Like Midsummer, Ted Lasso has its tyrants, villains, and lovers, but its football team resembles nothing so much as Midsummer’s mechanicals: the players are sources of comedy, joy, slowly revealed depth, and surprising poignance. So much of Ted’s unexpected charm is his employment of pithy, folksy sayings—bumper sticker wisdom, if you will, and reminiscent of Polonius’s hackneyed advice to Laertes. It’s doubly funny: first when he says it, causing the other characters to roll their eyes; then again, when it turns out to be actually helpful. It’s always joyful when Shakespeare’s rustic fools accomplish something, as when the clownish watchmen catch bad guys Borachio and Conrade in Much Ado About Nothing, or when Nick Bottom, Peter Quince, Francis Flute, and the other rude mechanicals surprise their audience—and themselves—by performing a satisfyingly well-received “Pyramus and Thisbe” before the Duke and his court. So it is a huge joy when Ted’s coaching transforms a player or his friendship and forgiveness defang a villain.
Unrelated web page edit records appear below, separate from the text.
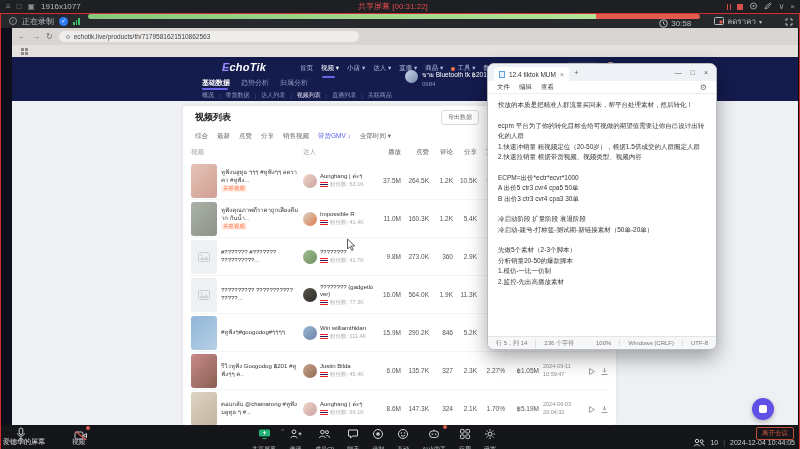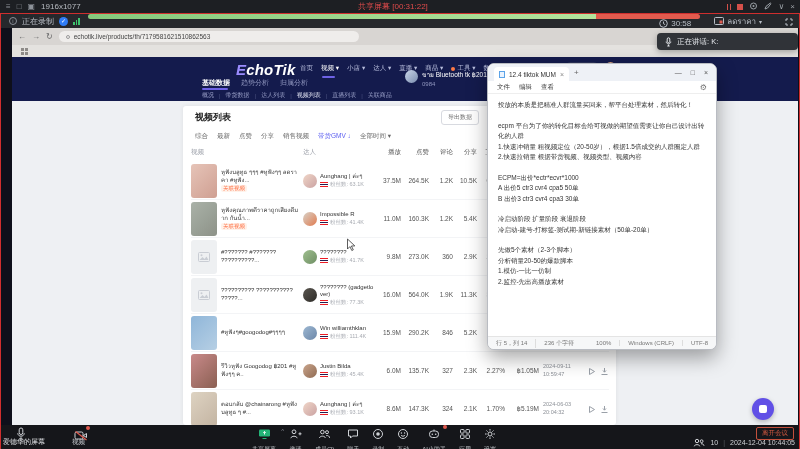--- a/index.html
+++ b/index.html
@@ -584,13 +584,6 @@
     </div>
   </div>
 
-  <div class="toast">
-    <svg width="7" height="10">
-        <rect x="2.2" y="0.8" width="2.6" height="4.8" rx="1.3" stroke="#e3e6ea" fill="none"></rect>
-        <path d="M1.2 4.6c0 3 4.6 3 4.6 0M3.5 7.6V9M2.3 9h2.4" stroke="#e3e6ea" fill="none"></path>
-      </svg>
-    <span>正在讲话: K:</span>
-  </div>
 
   <div class="taskbar">
     <span class="tb-mic"><svg width="10" height="13">

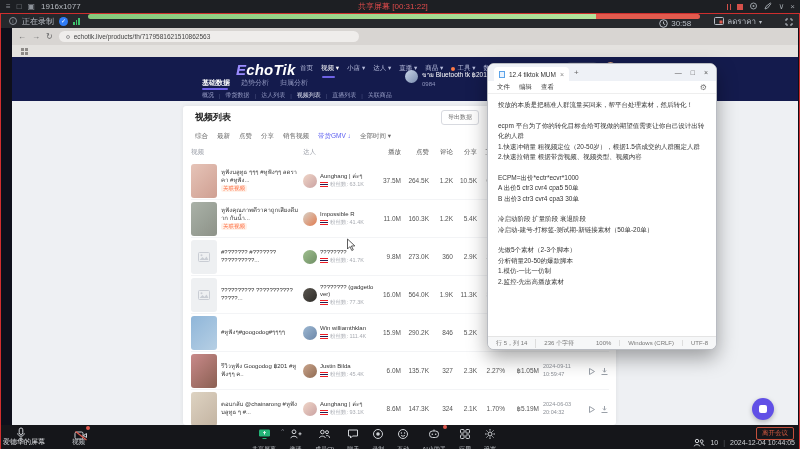--- a/index.html
+++ b/index.html
@@ -50,7 +50,7 @@
 
   
   .eh{position:relative;height:44px;background:#141b4d;color:#cfd3ec;}
-  .eh-logo{position:absolute;left:224px;top:4px;font-size:15px;font-weight:bold;font-style:italic;color:#fff;letter-spacing:0.2px;}
+  .eh-logo{position:absolute;left:210px;top:4px;font-size:11px;font-weight:bold;font-style:italic;color:#fff;letter-spacing:0.2px;}
   .eh-logo::first-letter{color:#9b8cff;}
   .eh-nav{position:absolute;left:288px;top:7px;display:flex;gap:8px;font-size:6.5px;color:#b9bfdd;white-space:nowrap;}
   .eh-nav-item{cursor:default;display:flex;align-items:center;gap:1px;}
The similarities don’t stop there (and this episode of the Protest Too Much podcast spends an entertaining 40 minutes imagining which Shakespeare characters best resemble Ted Lasso’s). Fools spouting wisdom is a much-beloved Shakespearean trope, and if there isn’t one already, there will surely soon be a book compiling the collected sayings of Ted Lasso, which might very well resemble a book of inspirational Shakespeare quotes. To get that (soccer) ball rolling, I offer these examples:

Ted Lasso: “Be curious, not judgmental.”
Henry VI, Part 2: “Forbear to judge, for we are sinners all.”
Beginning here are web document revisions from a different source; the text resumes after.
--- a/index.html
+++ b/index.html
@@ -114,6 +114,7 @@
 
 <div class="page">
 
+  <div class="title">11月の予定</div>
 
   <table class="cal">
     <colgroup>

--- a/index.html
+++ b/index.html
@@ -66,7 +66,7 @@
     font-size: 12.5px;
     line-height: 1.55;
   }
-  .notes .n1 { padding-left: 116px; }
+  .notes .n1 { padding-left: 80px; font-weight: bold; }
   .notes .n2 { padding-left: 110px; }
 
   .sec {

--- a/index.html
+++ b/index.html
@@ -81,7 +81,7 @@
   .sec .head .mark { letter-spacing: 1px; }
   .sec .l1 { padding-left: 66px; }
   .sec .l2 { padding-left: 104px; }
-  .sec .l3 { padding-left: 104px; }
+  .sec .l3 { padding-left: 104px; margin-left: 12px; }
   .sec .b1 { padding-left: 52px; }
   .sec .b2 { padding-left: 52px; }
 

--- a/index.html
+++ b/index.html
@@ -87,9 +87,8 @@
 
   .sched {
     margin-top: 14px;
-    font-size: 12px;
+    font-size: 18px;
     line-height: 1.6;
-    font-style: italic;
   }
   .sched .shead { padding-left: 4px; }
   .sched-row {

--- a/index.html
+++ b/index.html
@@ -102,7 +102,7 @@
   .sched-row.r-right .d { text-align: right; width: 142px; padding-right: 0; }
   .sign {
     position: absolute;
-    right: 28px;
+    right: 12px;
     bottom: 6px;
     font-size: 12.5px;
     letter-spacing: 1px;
Ted Lasso: “You know what the happiest animal on Earth is? It’s a goldfish. Y’know why? It’s got a 10-second memory. Be a goldfish.”
As You Like It: “Forget this new-fall’n dignity.”

Ted Lasso: “For me, success is not about the wins and losses. It’s about helping these young fellas be the best versions of themselves on and off the field.”
As You Like It: “Sweet are the uses of adversity.”

Ted Lasso: : “You might be so sure that you’re one in a million that sometimes you forget that out there, you’re just one of eleven.”
Henry V: “We few, we happy few, we band of brothers.”

Ted Lasso: “I promise you, there is something worse out there than being sad, and that is being alone and being sad.”
Henry V: “For he today that sheds his blood with me / Shall be my brother.”

Ted Lasso: “If Tom Hanks and Meg Ryan can go through some heartfelt struggles and still end up happy, then so can we.”
Much Ado About Nothing: “I do love nothing in the world so well as you. Is not that strange?”

Ted Lasso: “You say impossible, but all I hear is ‘I’m possible.’”
Hamlet: “This above all: to thine own self be true.”

Ted Lasso: “I come bearing sweet treats to numb the sting of defeat.”
Timon of Athens: “To forget their faults, I drink to you.”

Hamlet: “Before my God, I might not this believe / Without the sensible and true avouch / Of mine own eyes.”
Ted Lasso: “I do [believe in ghosts]. But more importantly, I think they need to believe in themselves.” *

* Stylistic inconsistency there, putting the Shakespeare quote first, but done intentionally because it’s funnier this way. Sue me.